# Records to process:
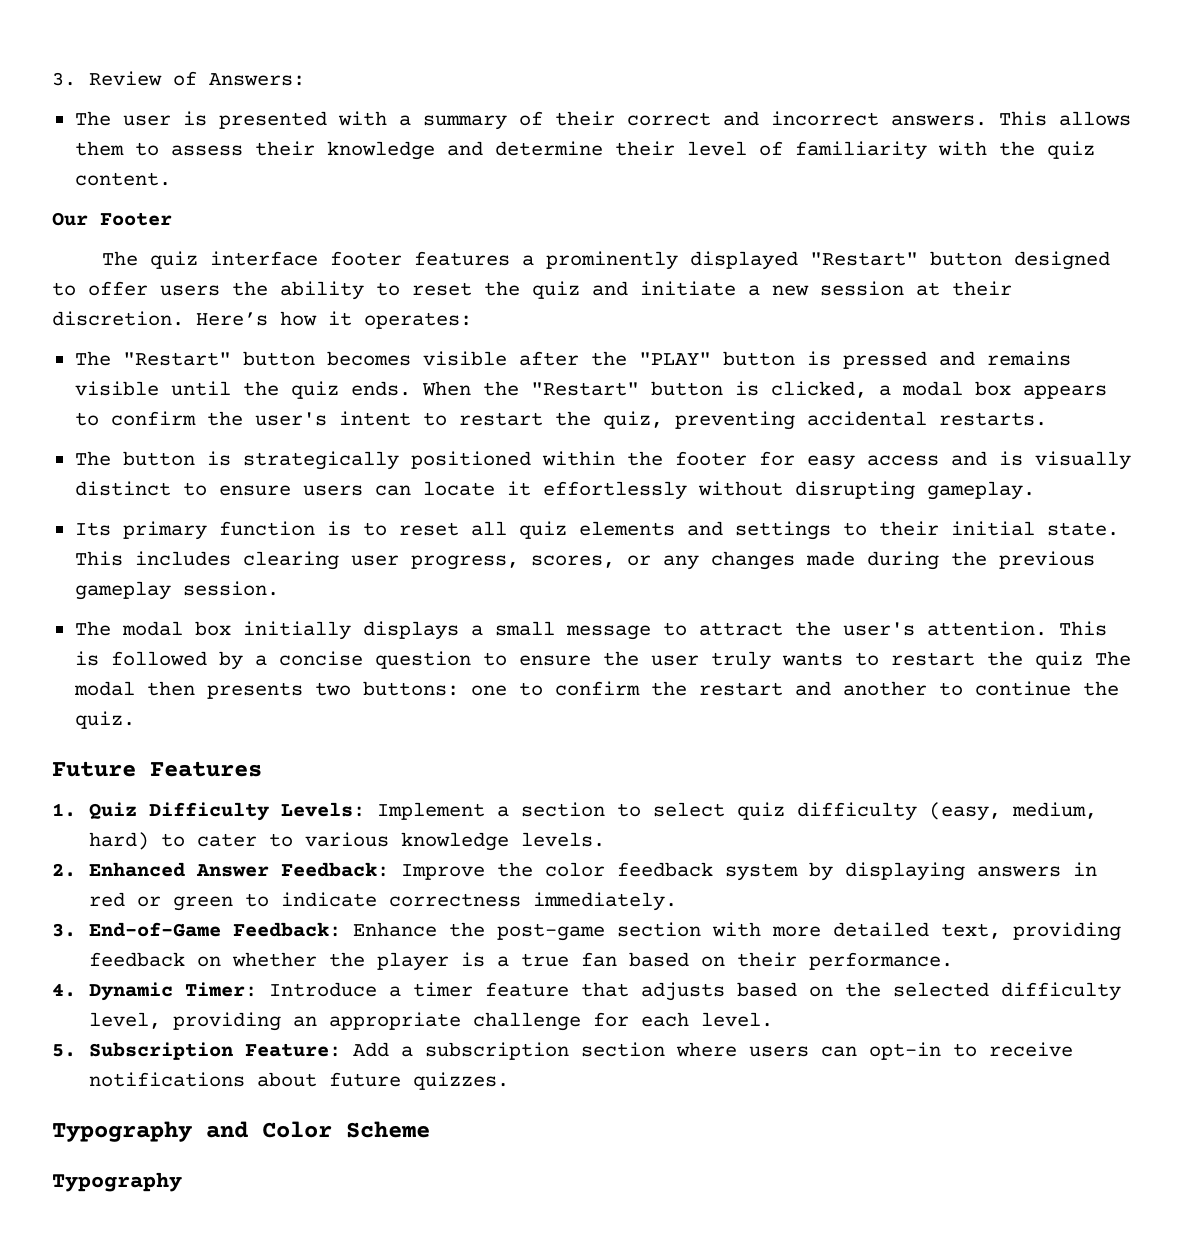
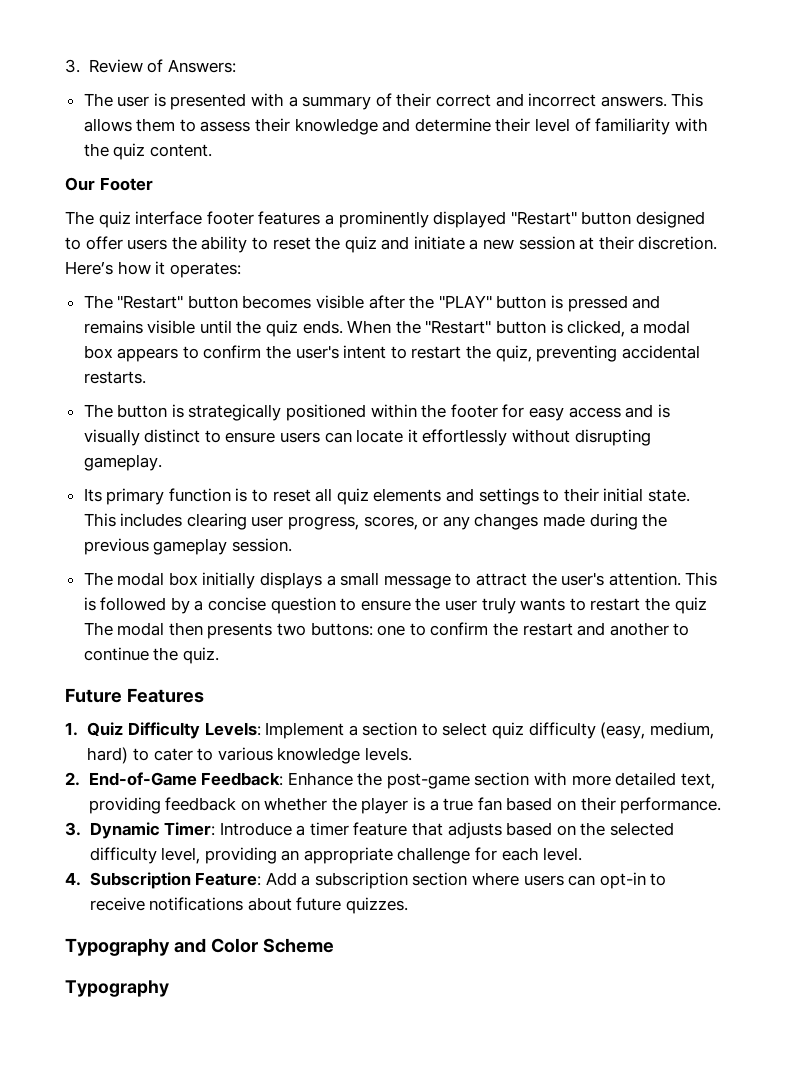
- 2. Enhanced Answer Feedback: Improve the color feedback system by displaying answers in red or green to indicate correctness immediately.
- 3. End-of-Game Feedback: Enhance the post-game section with more detailed text, providing feedback on whether the player is a true fan based on their performance.
+ 2. End-of-Game Feedback: Enhance the post-game section with more detailed text, providing feedback on whether the player is a true fan based on their performance.
- 4. Dynamic Timer: Introduce a timer feature that adjusts based on the selected difficulty level, providing an appropriate challenge for each level.
+ 3. Dynamic Timer: Introduce a timer feature that adjusts based on the selected difficulty level, providing an appropriate challenge for each level.
- 5. Subscription Feature: Add a subscription section where users can opt-in to receive notifications about future quizzes.
+ 4. Subscription Feature: Add a subscription section where users can opt-in to receive notifications about future quizzes.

# Task goal:
Starting at the line that contains "- 4. Dynamic", repeat each line exactly through the last one in the listing. Include both of those lines and nothing more.

# Answer box:
- 4. Dynamic Timer: Introduce a timer feature that adjusts based on the selected difficulty level, providing an appropriate challenge for each level.
+ 3. Dynamic Timer: Introduce a timer feature that adjusts based on the selected difficulty level, providing an appropriate challenge for each level.
- 5. Subscription Feature: Add a subscription section where users can opt-in to receive notifications about future quizzes.
+ 4. Subscription Feature: Add a subscription section where users can opt-in to receive notifications about future quizzes.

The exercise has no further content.